#### [What to work on]
Wherever the listing holds a picture, leave it out, and copy the remainder exactly.

#### [Data supplied]
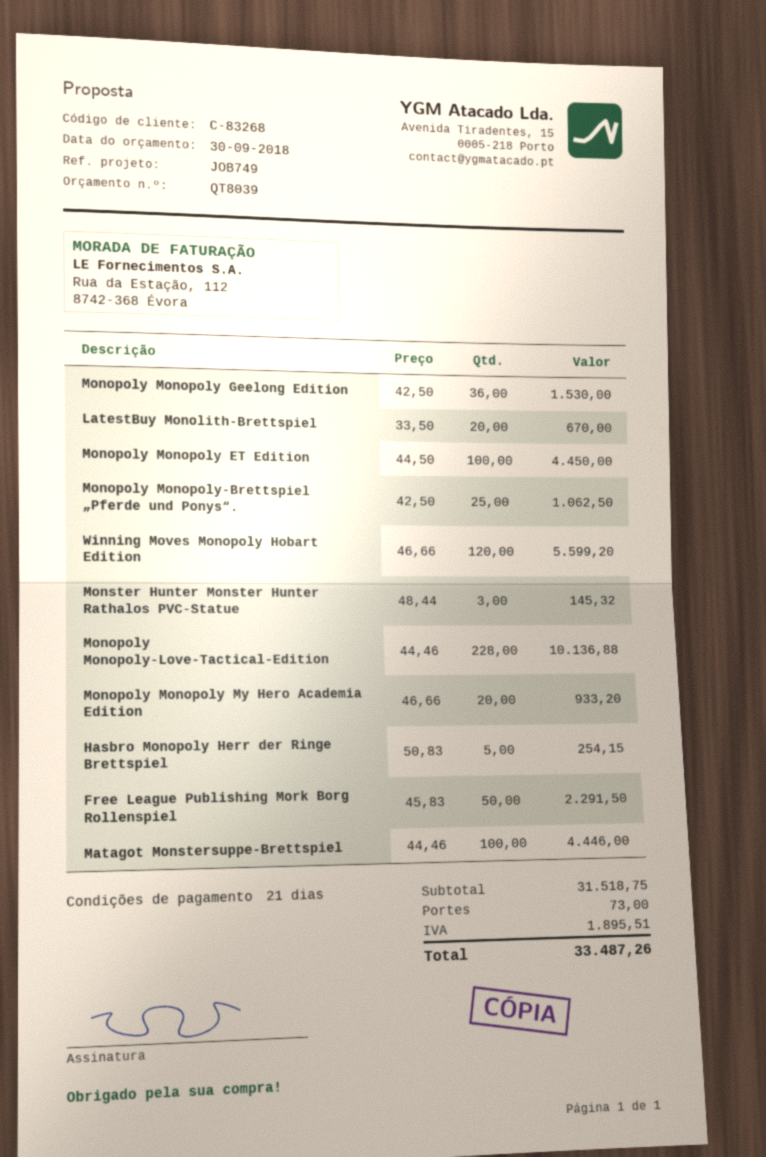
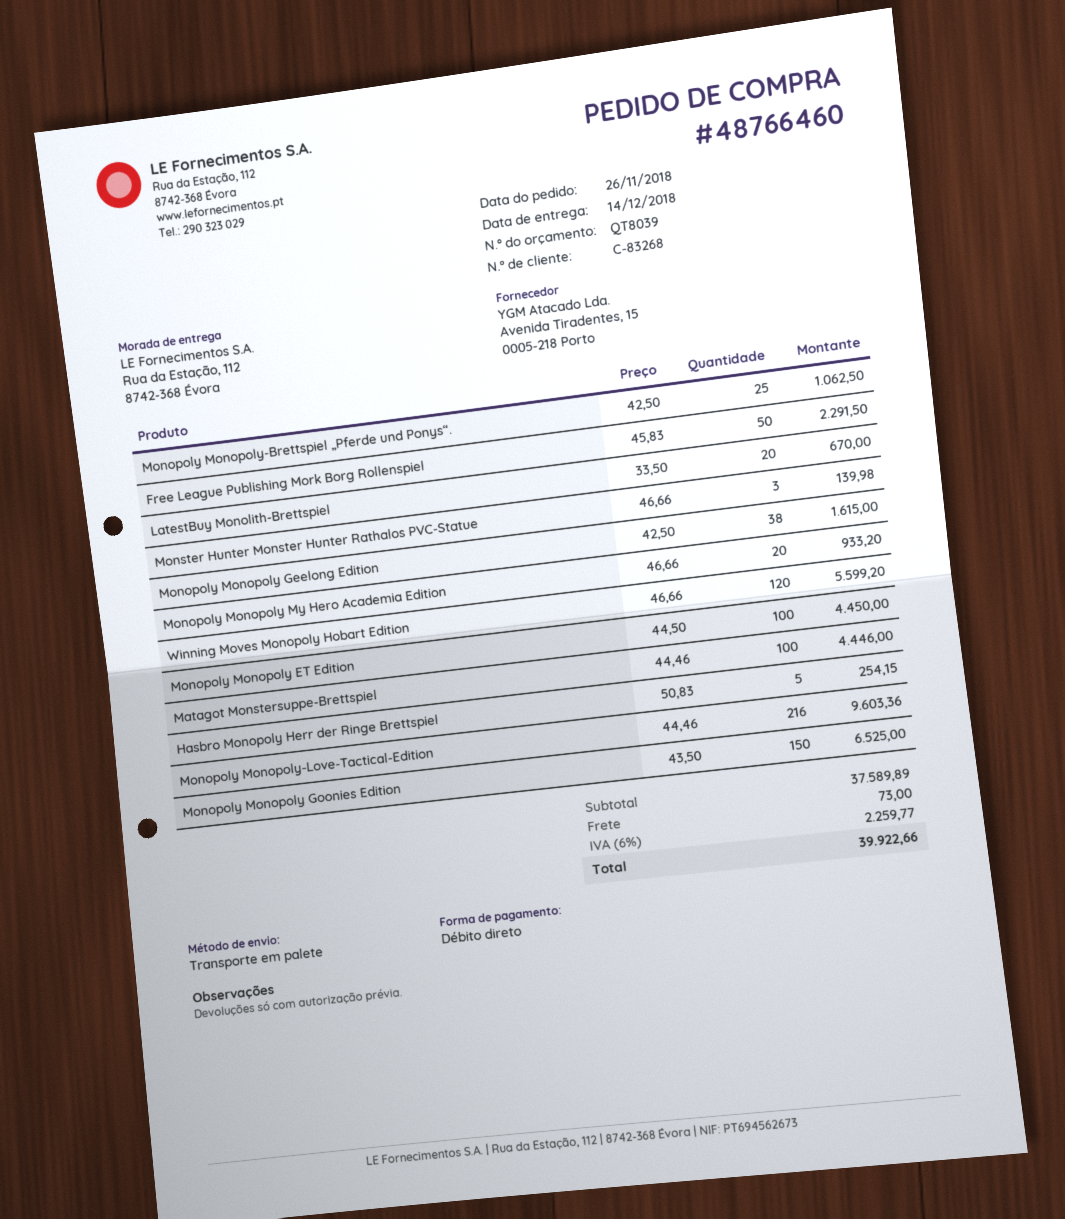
Monopoly Monopoly Geelong Edition: 36 x 42.50 = 1530.00 -> 38 x 42.50 = 1615.00
Monster Hunter Monster Hunter Rathalos PVC-Statue: 3 x 48.44 = 145.32 -> 3 x 46.66 = 139.98
Monopoly Monopoly-Love-Tactical-Edition: 228 x 44.46 = 10136.88 -> 216 x 44.46 = 9603.36
Monopoly Monopoly Goonies Edition: none -> 150 x 43.50 = 6525.00
subtotal: 31518.75 -> 37589.89
tax: 1895.51 -> 2259.77
total: 33487.26 -> 39922.66

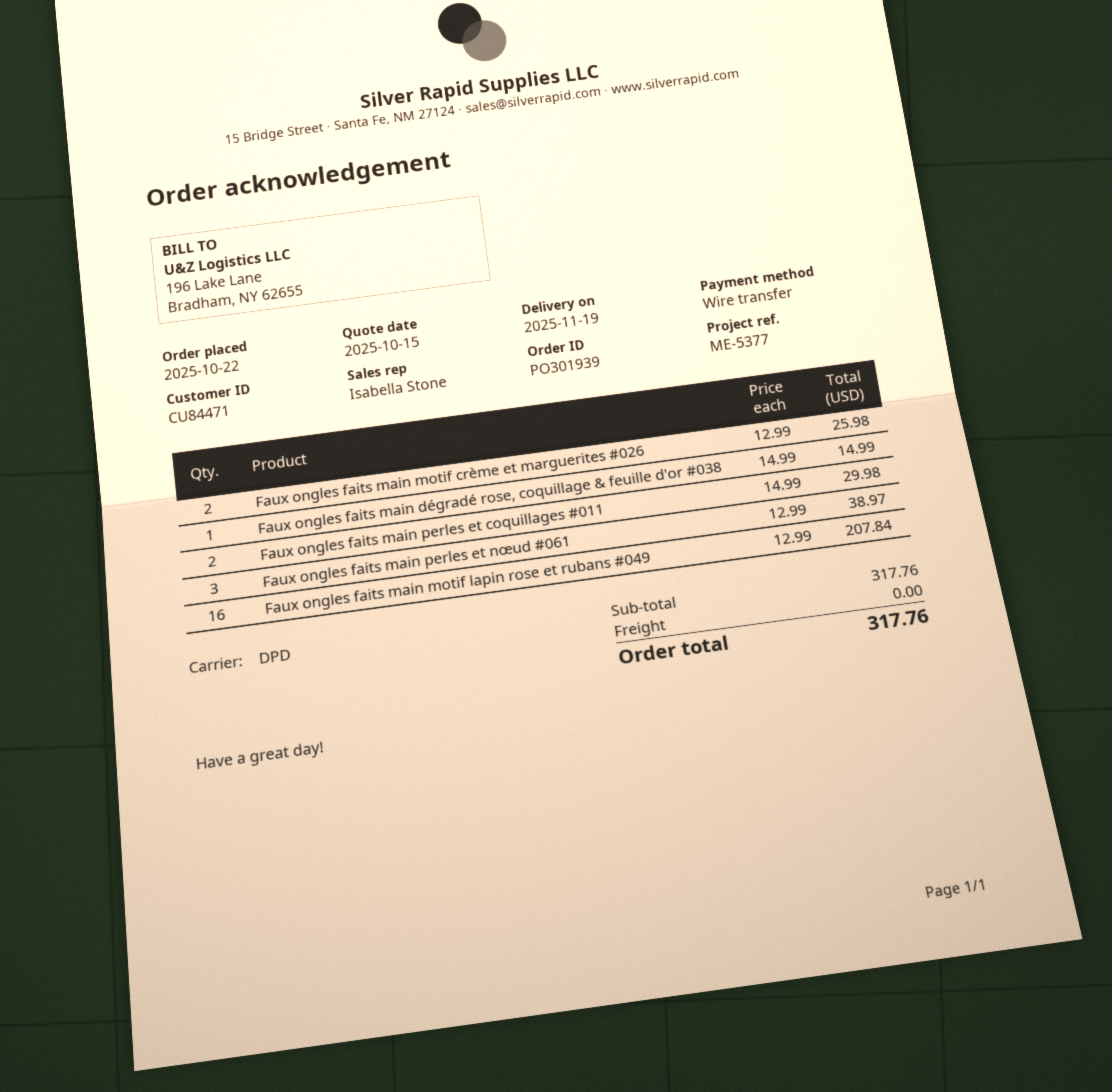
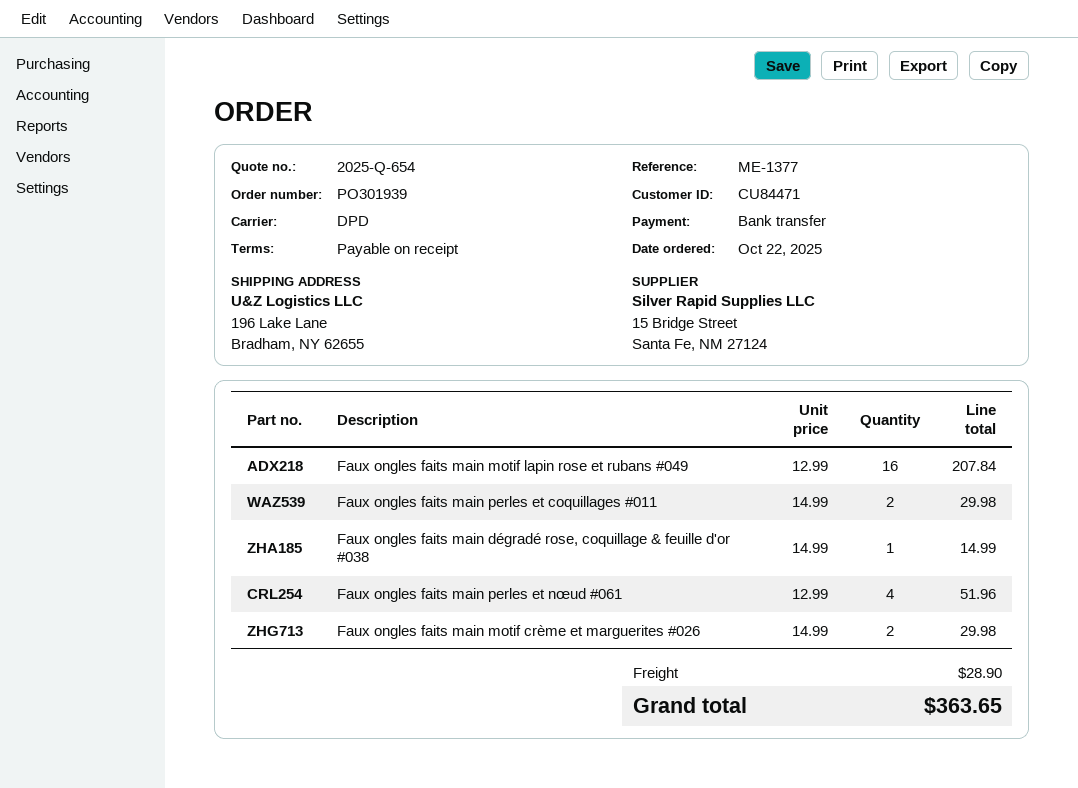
reference: ME-5377 -> ME-1377
Faux ongles faits main motif crème et marguerites #026: 2 x 12.99 = 25.98 -> 2 x 14.99 = 29.98
Faux ongles faits main perles et nœud #061: 3 x 12.99 = 38.97 -> 4 x 12.99 = 51.96
shipping: 0.00 -> 28.90
total: 317.76 -> 363.65

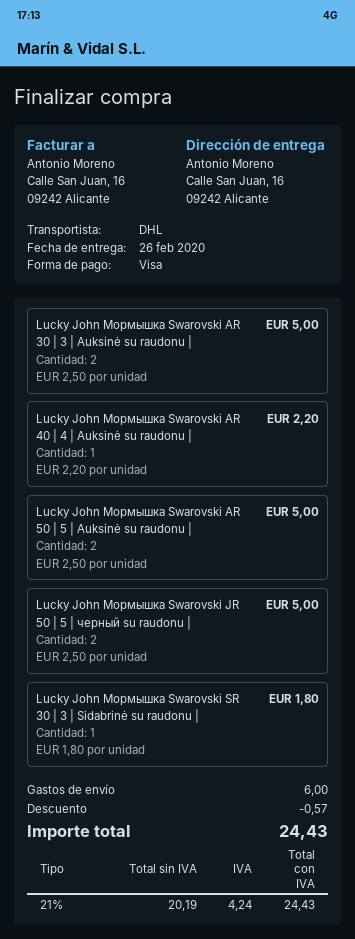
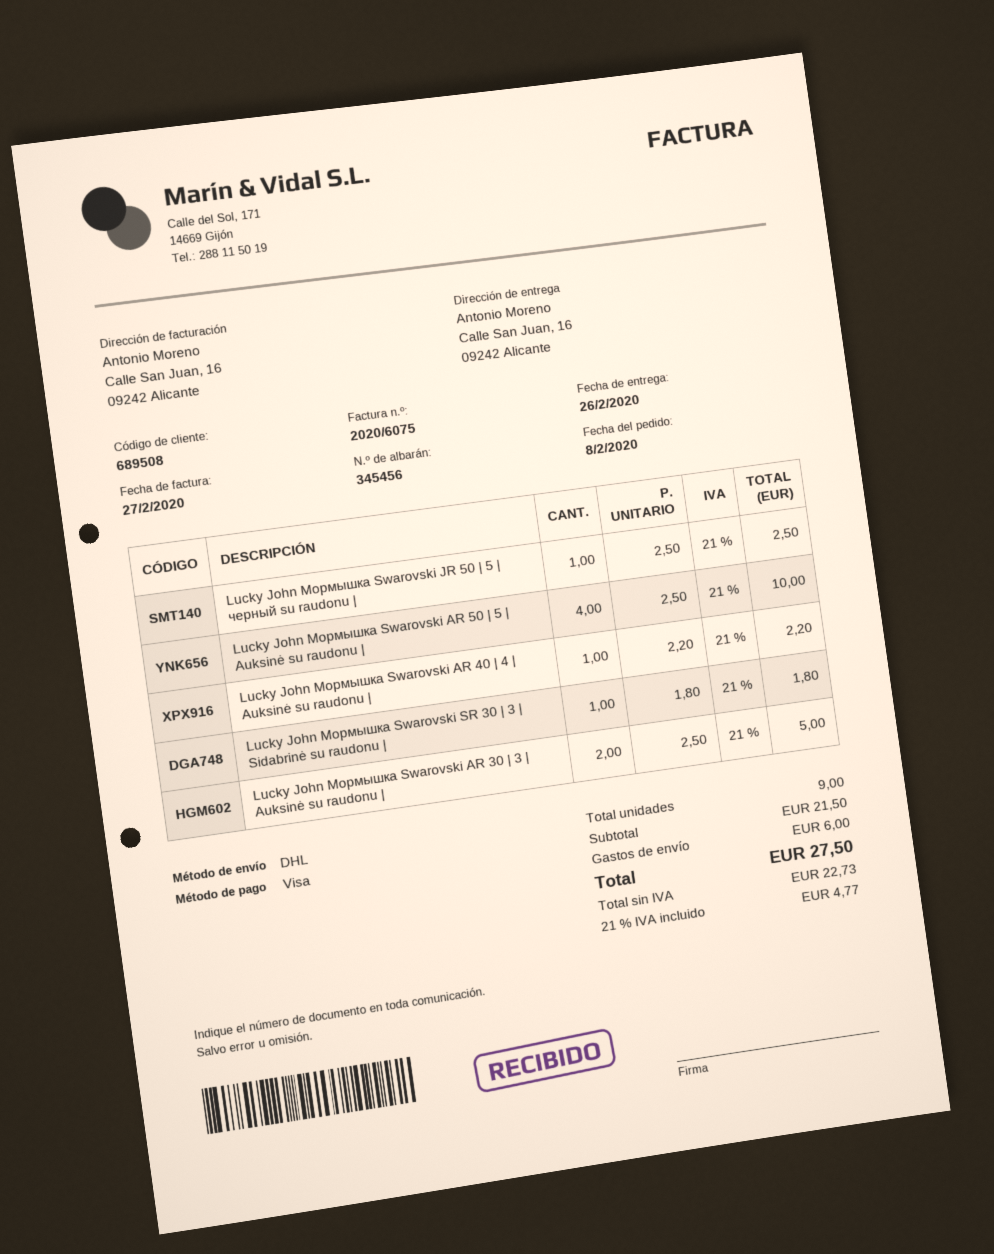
Lucky John Мормышка Swarovski AR 50 | 5 | Auksinė su raudonu |: 2 x 2.50 = 5.00 -> 4 x 2.50 = 10.00
Lucky John Мормышка Swarovski JR 50 | 5 | черный su raudonu |: 2 x 2.50 = 5.00 -> 1 x 2.50 = 2.50
discount: 0.57 -> none
net: 20.19 -> 22.73
tax: 21% = 4.24 -> 21% = 4.77
total: 24.43 -> 27.50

#### [Written reply]
Monopoly Monopoly Geelong Edition: 36 x 42.50 = 1530.00 -> 38 x 42.50 = 1615.00
Monster Hunter Monster Hunter Rathalos PVC-Statue: 3 x 48.44 = 145.32 -> 3 x 46.66 = 139.98
Monopoly Monopoly-Love-Tactical-Edition: 228 x 44.46 = 10136.88 -> 216 x 44.46 = 9603.36
Monopoly Monopoly Goonies Edition: none -> 150 x 43.50 = 6525.00
subtotal: 31518.75 -> 37589.89
tax: 1895.51 -> 2259.77
total: 33487.26 -> 39922.66

reference: ME-5377 -> ME-1377
Faux ongles faits main motif crème et marguerites #026: 2 x 12.99 = 25.98 -> 2 x 14.99 = 29.98
Faux ongles faits main perles et nœud #061: 3 x 12.99 = 38.97 -> 4 x 12.99 = 51.96
shipping: 0.00 -> 28.90
total: 317.76 -> 363.65

Lucky John Мормышка Swarovski AR 50 | 5 | Auksinė su raudonu |: 2 x 2.50 = 5.00 -> 4 x 2.50 = 10.00
Lucky John Мормышка Swarovski JR 50 | 5 | черный su raudonu |: 2 x 2.50 = 5.00 -> 1 x 2.50 = 2.50
discount: 0.57 -> none
net: 20.19 -> 22.73
tax: 21% = 4.24 -> 21% = 4.77
total: 24.43 -> 27.50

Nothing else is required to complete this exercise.